In 2005, my life changed forever. My mom had just been diagnosed with hepatitis C and advised me to get tested. When my doctor told me I also had it, the room went dark, all my thoughts stopped, and I didn’t hear anything else being said.
I worried that I’d given my kids a deadly disease. The next day, I scheduled my family to be tested. Everyone’s results were negative, but this didn’t end my personal nightmare with the disease.
I was witnessing hepatitis C ravage through my mom’s body. A liver transplant would only buy her time. She ultimately chose not to undergo a dual organ transplant, and passed away on May 6, 2006.
My liver began to deteriorate quickly. I went from stage 1 to stage 4 in less than five years, which terrified me. I saw no hope.
After years of unsuccessful treatments and being unqualified for clinical trials, I was finally accepted for a clinical trial in early 2013 and began the treatment later that year.
My viral load started at 17 million. I went back for a blood draw in three days, and it had dropped to 725. At day 5, I was at 124, and in seven days, my viral load was undetected.
This trial drug had destroyed the very thing that killed my mother seven years earlier.
Today, I’ve maintained a sustained virologic response for four and a half years. But it’s been a long road.
An alarming lesson
After treatment, I had this visual in my mind that I’d no longer be in pain, I wouldn’t have brain fog anymore, and I’d have lots and lots of energy.
That came to a crashing halt in mid-2014 when I was almost rushed to the hospital with a bad case of hepatic encephalopathy (HE).
I had stopped taking my prescribed medication for brain fog and HE. I thought I no longer needed it since my hepatitis C infection was cured. I was gravely mistaken when I began to slip into an intense sluggish state where I could no longer speak.
My daughter immediately noticed and called a friend who advised to get lactulose down my throat as quickly as possible. Frightened and panicked, she followed the friend’s instructions, and I was able to somewhat come out of my stupor within a couple of minutes.
I manage my health like a tight ship, so for me, this was totally irresponsible. At my next liver appointment, I admitted to my team what had happened and I got the lecture of all lectures, and rightfully so.
For those coming off treatment, make sure you talk to your liver doctor before eliminating or adding anything to your regimen.
Work in progress
I had high hopes that I would feel amazing after being cured. But about six months after treatment, I actually felt worse than I did before and during treatment.
I was so tired and my muscles and joints hurt. I was nauseated most of the time. I was scared that my hepatitis C was back with a vengeance.
I called my liver nurse and she was very patient and calm with me on the phone. After all, I had personally witnessed several of my online friends experience relapses. But after getting my viral load tested, I was still undetected.
I was so relieved and immediately felt better. My nurse explained that these medications can remain in our bodies anywhere from six months to a year. Once I heard that, I decided I’d do everything in my power to build my body back up.

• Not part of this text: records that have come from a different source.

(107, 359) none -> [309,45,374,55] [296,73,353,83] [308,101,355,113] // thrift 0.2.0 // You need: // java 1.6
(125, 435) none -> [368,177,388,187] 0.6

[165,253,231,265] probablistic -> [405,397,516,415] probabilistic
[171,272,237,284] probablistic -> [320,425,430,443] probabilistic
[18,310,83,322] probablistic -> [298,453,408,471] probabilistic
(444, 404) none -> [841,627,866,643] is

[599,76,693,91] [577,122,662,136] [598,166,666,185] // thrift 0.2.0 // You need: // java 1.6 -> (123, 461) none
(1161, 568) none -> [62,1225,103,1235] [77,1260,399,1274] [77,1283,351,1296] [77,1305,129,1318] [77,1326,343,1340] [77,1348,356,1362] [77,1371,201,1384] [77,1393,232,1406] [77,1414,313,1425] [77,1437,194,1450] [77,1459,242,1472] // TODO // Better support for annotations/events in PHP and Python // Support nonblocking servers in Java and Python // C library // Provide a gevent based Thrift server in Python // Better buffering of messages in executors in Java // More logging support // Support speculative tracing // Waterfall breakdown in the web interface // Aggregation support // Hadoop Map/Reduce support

I had just fought the battle of all battles and I owed it to my body. It was time to regain muscle tone, focus on nutrition, and rest.
I signed up at a local gym and took on a personal trainer to help me do this the proper way so I wouldn’t harm myself. After years of not being able to open jars or container lids, struggling to get back up on my own after crouching down to the floor, and needing to rest after walking far, I was finally able to function again.
My strength returned slowly, my stamina was getting stronger, and I was no longer having bad nerve and joint pain.
Today, I’m still a work in progress. I challenge myself each day to be better than the day before. I’m back to working full-time, and I’m able to function as close to normal as I can with my stage 4 liver.
Take care of yourself
One thing I always tell people who contact me is that nobody’s hepatitis C journey is the same. We may have the same symptoms, but how our bodies respond to treatments is unique.
Don’t hide in shame about having hepatitis C. It doesn’t matter how you contracted it. What matters is that we get tested and treated.
Share your story because you never know who else is fighting the same battle. Knowing one person who has been cured can help lead another person to that point. Hepatitis C is no longer a death sentence, and we all deserve a cure.
Take pictures of the first and last day of treatment because you’ll want to remember the day in the years to come. If you join a private support group online, don’t take everything you read to heart. Just because one person had a horrible experience with treatment or during a biopsy doesn’t mean you will too.
Educate yourself and know the facts, but certainly go into your journey with an open mind. Don’t expect to feel a certain way. What you feed your mind daily is what your body will feel.
It’s so important to start taking care of you. You are important and there is help out there for you.
Stay positive, stay focused, and most of all, give yourself permission to rest and let the treatment and your body fight the fight of all fights. When one door closes on your treatment, knock on the next. Don’t settle for the word no. Fight for your cure!
Kimberly Morgan Bossley is president of The Bonnie Morgan Foundation for HCV, an organization she created in memory of her late mother. Kimberly is a hepatitis C survivor, advocate, speaker, life coach for people living with hep C and caregivers, blogger, business owner, and mom of two amazing kids.